New human HIV strain discovered in France

Tuesday, August 4, 2009

A woman in Paris, France has been found to be infected by a strain of the HIV virus with a lineage that is closer to the Simian immunodeficiency virus (SIV) normally found in gorillas than that in chimpanzees. The new strain, which has been designated as P by the University of Rouen and University of Manchester researchers, is the first confirmed human infection of an SIV from a non-Chimpanzee source.

Young chimpanzees
Image: Delphine Bruyere.

"We have identified a new human immunodeficiency virus in a Cameroonian woman. It is closely related to gorilla simian immunodeficiency virus (SIVgor) and shows no evidence of recombination with other HIV-1 lineages. This new virus seems to be the prototype of a new HIV-1 lineage that is distinct from HIV-1 groups M, N and O. We propose to designate it HIV-1 group P," said the researchers.
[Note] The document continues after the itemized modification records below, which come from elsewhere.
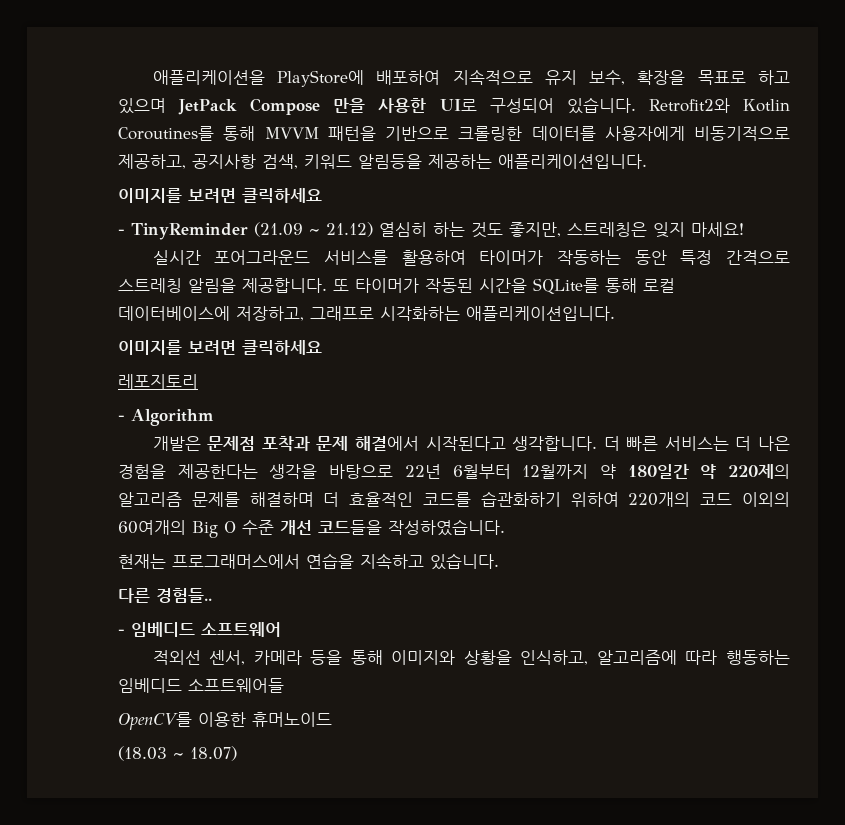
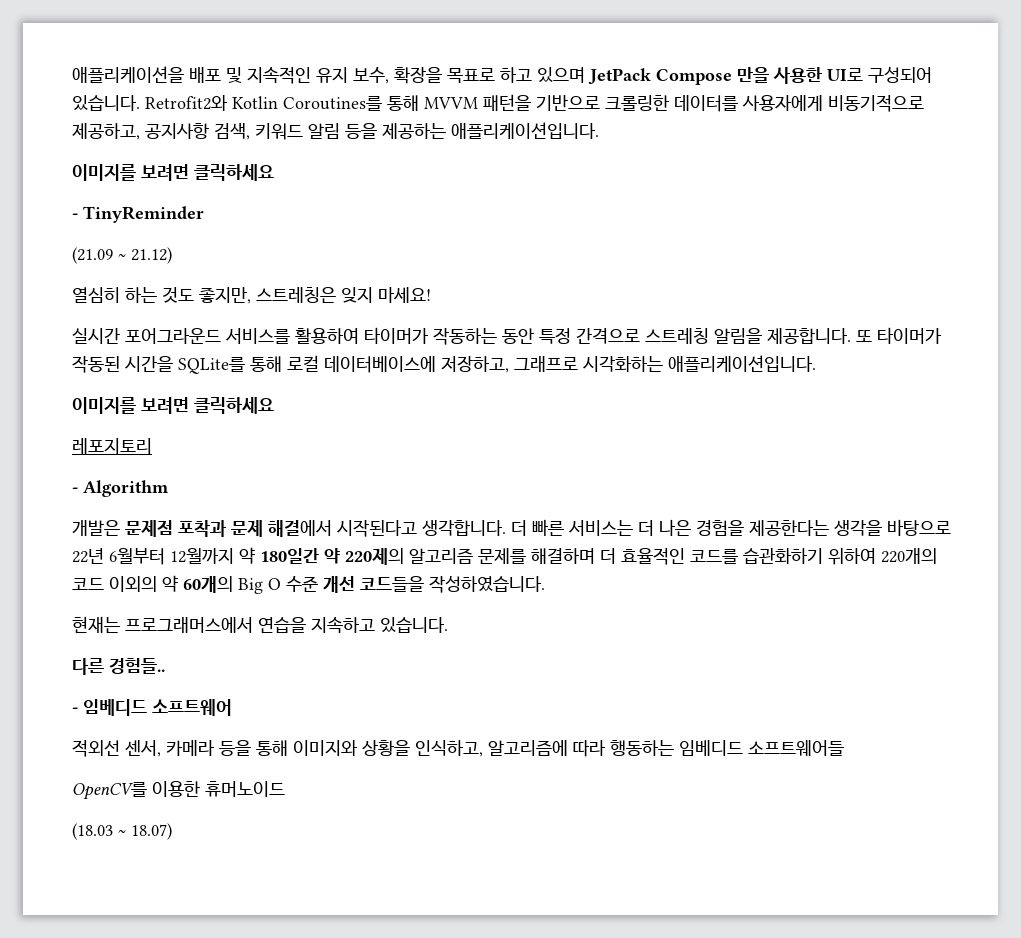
- 애플리케이션을 PlayStore에 배포하여 지속적으로 유지 보수, 확장을 목표로 하고 있으며 JetPack Compose 만을 사용한 UI로 구성되어 있습니다.
+ 애플리케이션을 배포 및 지속적인 유지 보수, 확장을 목표로 하고 있으며 JetPack Compose 만을 사용한 UI로 구성되어 있습니다.
- Retrofit2와 Kotlin Coroutines를 통해 MVVM 패턴을 기반으로 크롤링한 데이터를 사용자에게 비동기적으로 제공하고, 공지사항 검색, 키워드 알림등을 제공하는 애플리케이션입니다.
+ Retrofit2와 Kotlin Coroutines를 통해 MVVM 패턴을 기반으로 크롤링한 데이터를 사용자에게 비동기적으로 제공하고, 공지사항 검색, 키워드 알림 등을 제공하는 애플리케이션입니다.
- - TinyReminder (21.09 ~ 21.12) 열심히 하는 것도 좋지만, 스트레칭은 잊지 마세요!
+ - TinyReminder
+ (21.09 ~ 21.12)
+ 열심히 하는 것도 좋지만, 스트레칭은 잊지 마세요!
- 더 빠른 서비스는 더 나은 경험을 제공한다는 생각을 바탕으로 22년 6월부터 12월까지 약 180일간 약 220제의 알고리즘 문제를 해결하며 더 효율적인 코드를 습관화하기 위하여 220개의 코드 이외의 60여개의 Big O 수준 개선 코드들을 작성하였습니다.
+ 더 빠른 서비스는 더 나은 경험을 제공한다는 생각을 바탕으로 22년 6월부터 12월까지 약 180일간 약 220제의 알고리즘 문제를 해결하며 더 효율적인 코드를 습관화하기 위하여 220개의 코드 이외의 약 60개의 Big O 수준 개선 코드들을 작성하였습니다.

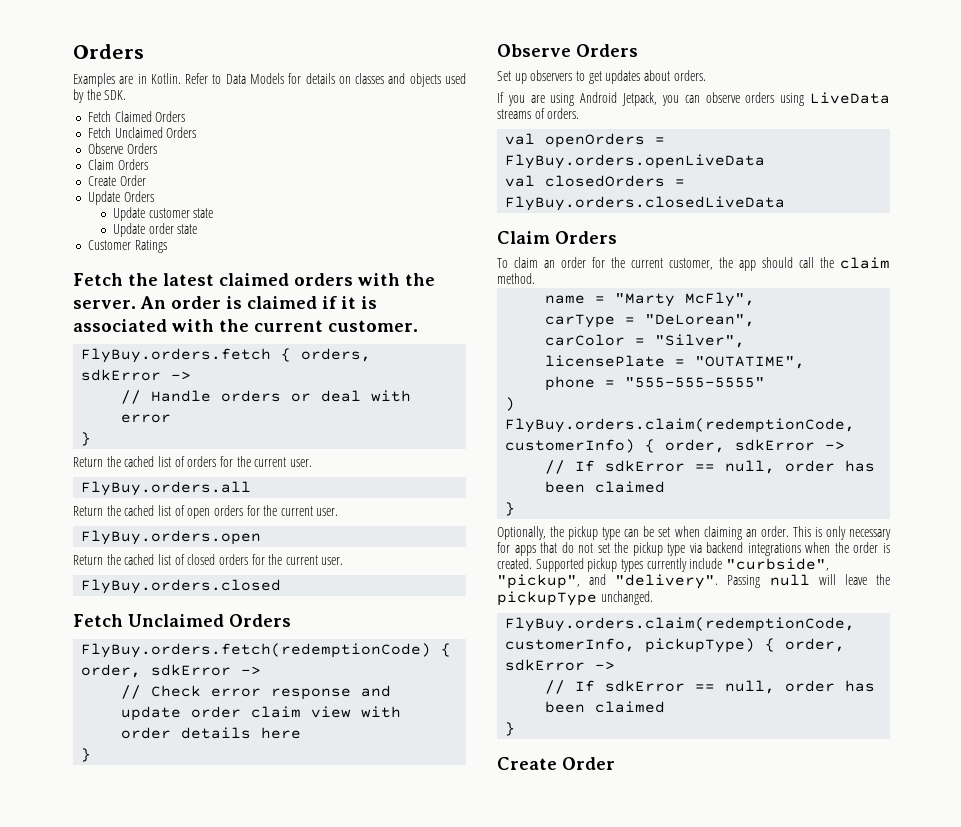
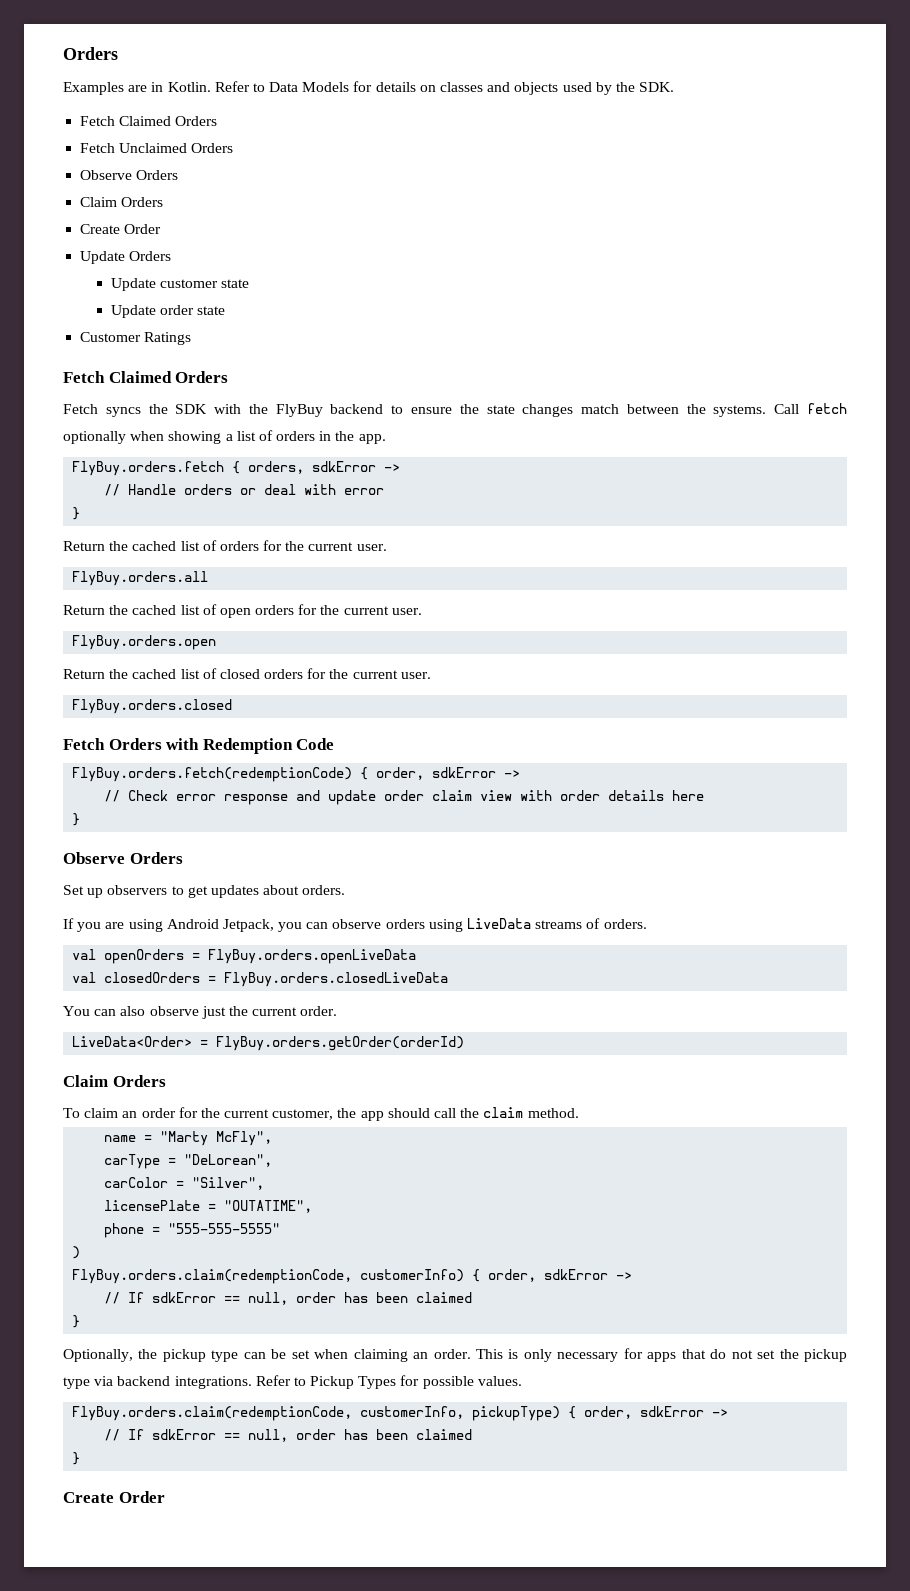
  Customer Ratings
- Fetch the latest claimed orders with the server. An order is claimed if it is associated with the current customer.
+ Fetch Claimed Orders
+ Fetch syncs the SDK with the FlyBuy backend to ensure the state changes match between the systems. Call fetch optionally when showing a list of orders in the app.
  FlyBuy.orders.closed
- Fetch Unclaimed Orders
+ Fetch Orders with Redemption Code
+ You can also observe just the current order.
+ LiveData<Order> = FlyBuy.orders.getOrder(orderId)
- This is only necessary for apps that do not set the pickup type via backend integrations when the order is created. Supported pickup types currently include "curbside", "pickup", and "delivery". Passing null will leave the pickupType unchanged.
+ This is only necessary for apps that do not set the pickup type via backend integrations. Refer to Pickup Types for possible values.

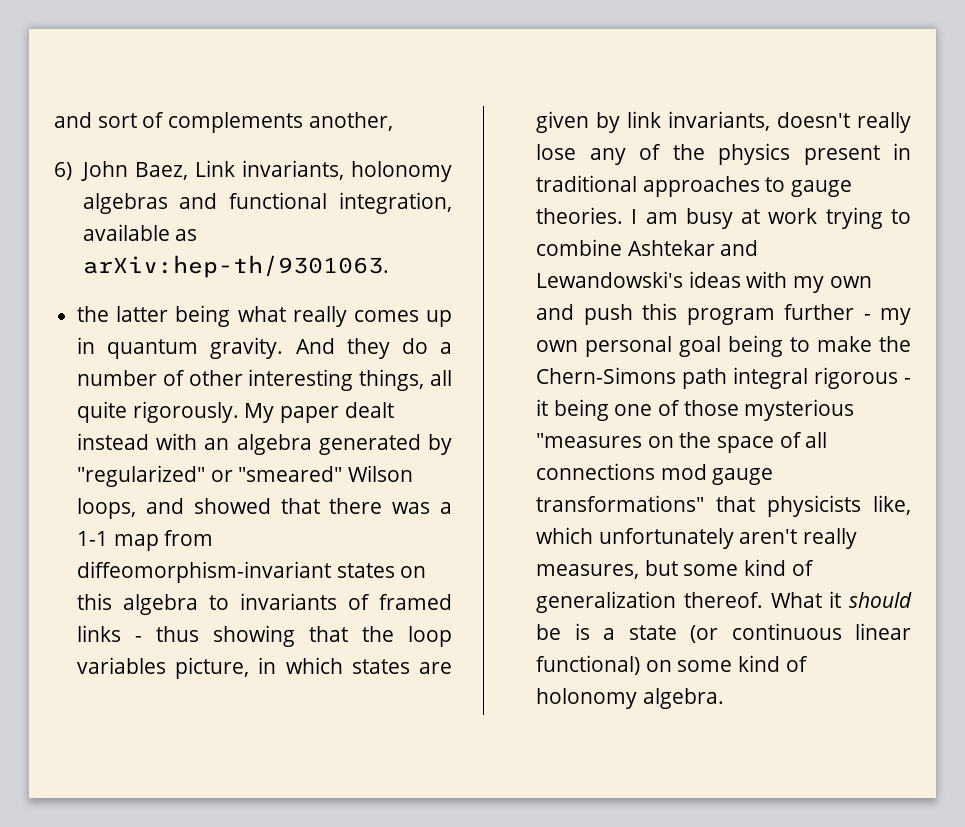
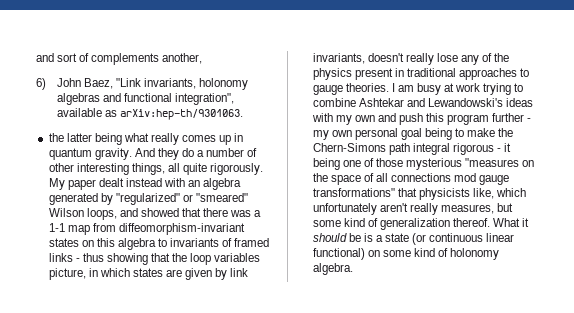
- 6) John Baez, Link invariants, holonomy algebras and functional integration, available as arXiv:hep-th/9301063.
+ 6) John Baez, "Link invariants, holonomy algebras and functional integration", available as arXiv:hep-th/9301063.

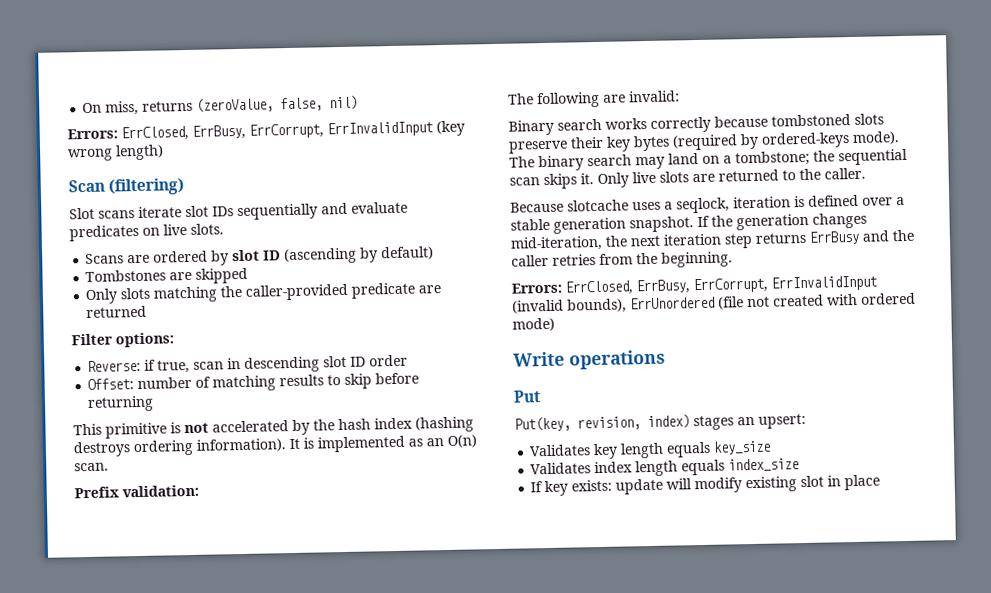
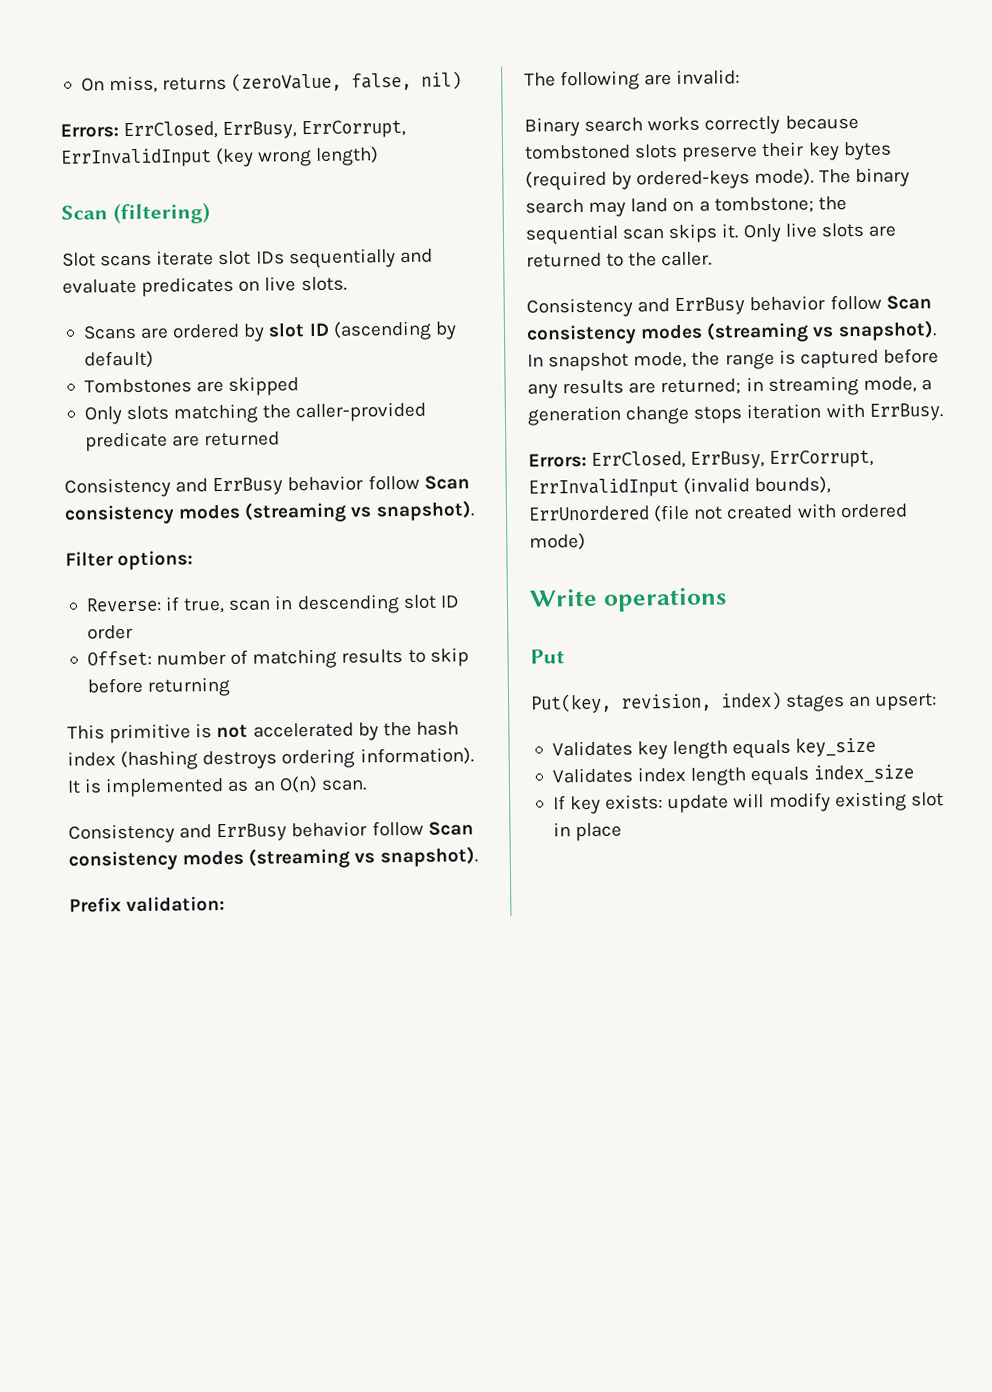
  Only slots matching the caller-provided predicate are returned
+ Consistency and ErrBusy behavior follow Scan consistency modes (streaming vs snapshot).
  It is implemented as an O(n) scan.
+ Consistency and ErrBusy behavior follow Scan consistency modes (streaming vs snapshot).
- Because slotcache uses a seqlock, iteration is defined over a stable generation snapshot. If the generation changes mid-iteration, the next iteration step returns ErrBusy and the caller retries from the beginning.
+ Consistency and ErrBusy behavior follow Scan consistency modes (streaming vs snapshot). In snapshot mode, the range is captured before any results are returned; in streaming mode, a generation change stops iteration with ErrBusy.

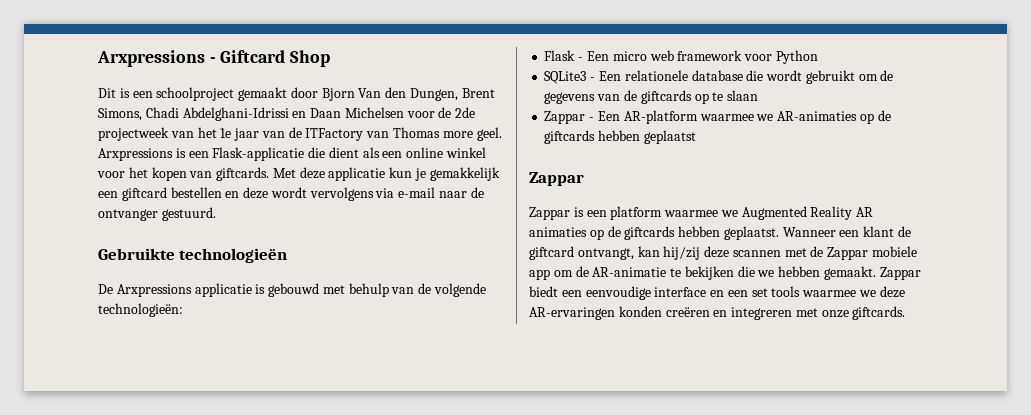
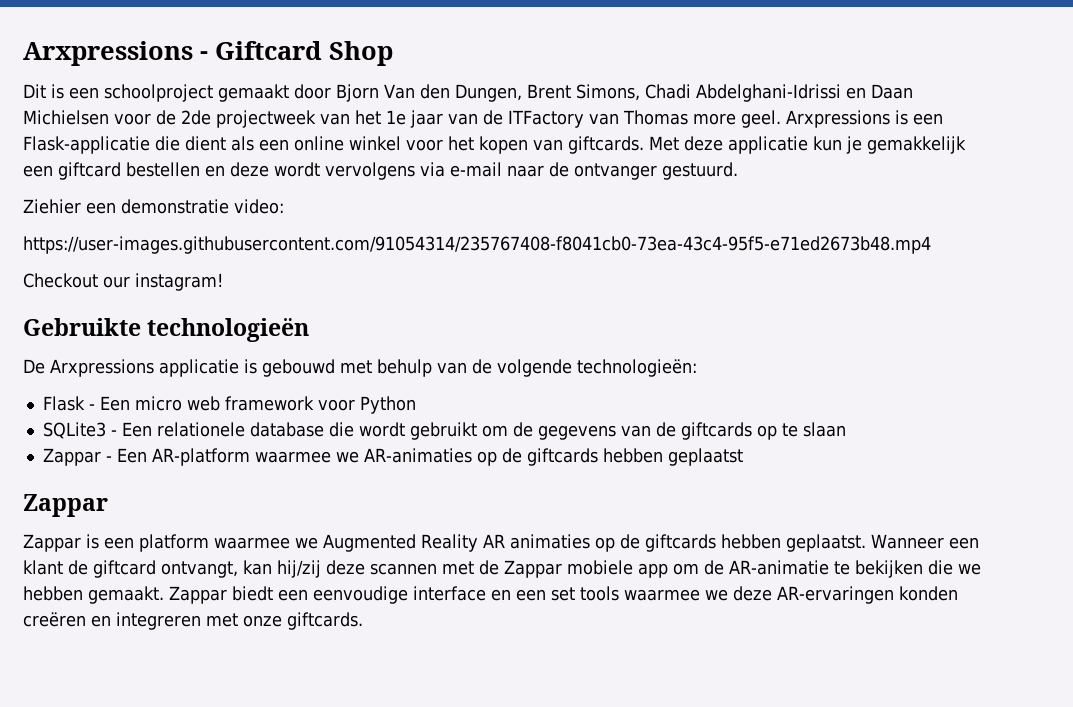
- Dit is een schoolproject gemaakt door Bjorn Van den Dungen, Brent Simons, Chadi Abdelghani-Idrissi en Daan Michelsen voor de 2de projectweek van het 1e jaar van de ITFactory van Thomas more geel.
+ Dit is een schoolproject gemaakt door Bjorn Van den Dungen, Brent Simons, Chadi Abdelghani-Idrissi en Daan Michielsen voor de 2de projectweek van het 1e jaar van de ITFactory van Thomas more geel.
+ Ziehier een demonstratie video:
+ https://user-images.githubusercontent.com/91054314/235767408-f8041cb0-73ea-43c4-95f5-e71ed2673b48.mp4
+ Checkout our instagram!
The 62-year-old woman, originally from Cameroon in Africa and who emigrated to France five years ago, is healthy and shows no sign of AIDS. Her claims of no previous contact with gorillas or with bushmeat suggests human-to-human infection. The prevalence of the new strain is as yet unknown, and researchers are sifting through the woman's contacts for other possible sources of infection.

At the moment, the most likely pathway of infection is of gorilla-to-human, though it cannot be ruled out that this new strain began in chimpanzees before moving to gorillas and humans.